Full text search and scoring operations are performed using the following system functions in the Azure Cosmos DB for NoSQL query language:

  • FullTextContains: Returns true if a given string is contained in the specified property of a document. This is useful in a WHERE clause when you want to ensure specific key words are included in the documents returned by your query.
  • FullTextContainsAll: Returns true if all of the given strings are contained in the specified property of a document. This is useful in a WHERE clause when you want to ensure that multiple key words are included in the documents returned by your query.
  • FullTextContainsAny: Returns true if any of the given strings are contained in the specified property of a document. This is useful in a WHERE clause when you want to ensure that at least one of the key words is included in the documents returned by your query.
  • FullTextScore: Returns a score. This can only be used in an ORDER BY RANK clause, where the returned documents are ordered by the rank of the full text score, with most relevant (highest scoring) documents at the top, and least relevant (lowest scoring) documents at the bottom.
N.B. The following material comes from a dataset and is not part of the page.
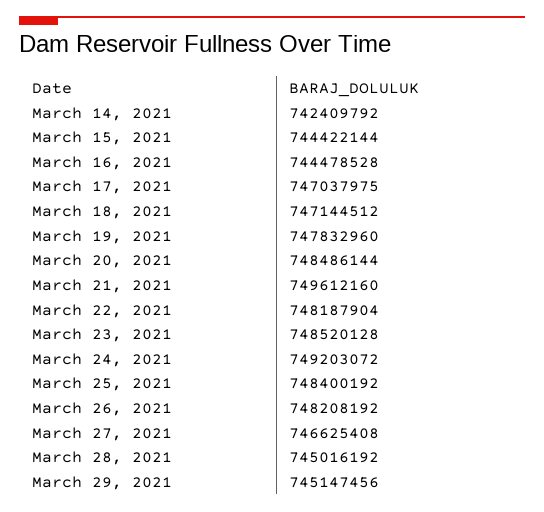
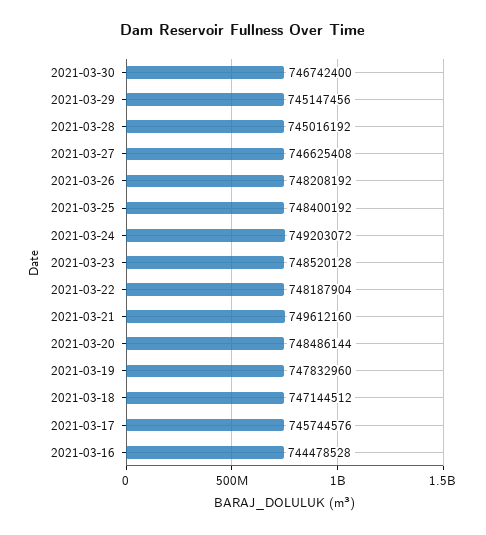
March 14, 2021: 742409792 -> none
March 15, 2021: 744422144 -> none
March 17, 2021: 747037975 -> 745744576
2021-03-30: none -> 746742400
Here are a few examples of each function in use.

FullTextContains

In this example, we want to obtain the first 10 results where the keyword "bicycle" is contained in the property c.text.

SELECT TOP 10 *
FROM c
WHERE FullTextContains(c.text, "bicycle")

FullTextContainsAll

In this example, we want to obtain first 10 results where the keywords "red" and "bicycle" are contained in the property c.text.

SELECT TOP 10 *
FROM c
WHERE FullTextContainsAll(c.text, "red", "bicycle")

FullTextContainsAny

In this example, we want to obtain the first 10 results where the keywords "red" and either "bicycle" or "skateboard" are contained in the property c.text.

SELECT TOP 10 *
FROM c
WHERE FullTextContains(c.text, "red") AND FullTextContainsAny(c.text, "bicycle", "skateboard")

FullTextScore

In this example, we want to obtain the first 10 results where "mountain" and "bicycle" are included, and sorted by order of relevance. That is, documents that have these terms more often should appear higher in the list.

SELECT TOP 10 *
FROM c
ORDER BY RANK FullTextScore(c.text, ["bicycle", "mountain"])

Important

FullTextScore can only be used in the ORDER BY RANK clause and not projected in the SELECT statement or in a WHERE clause.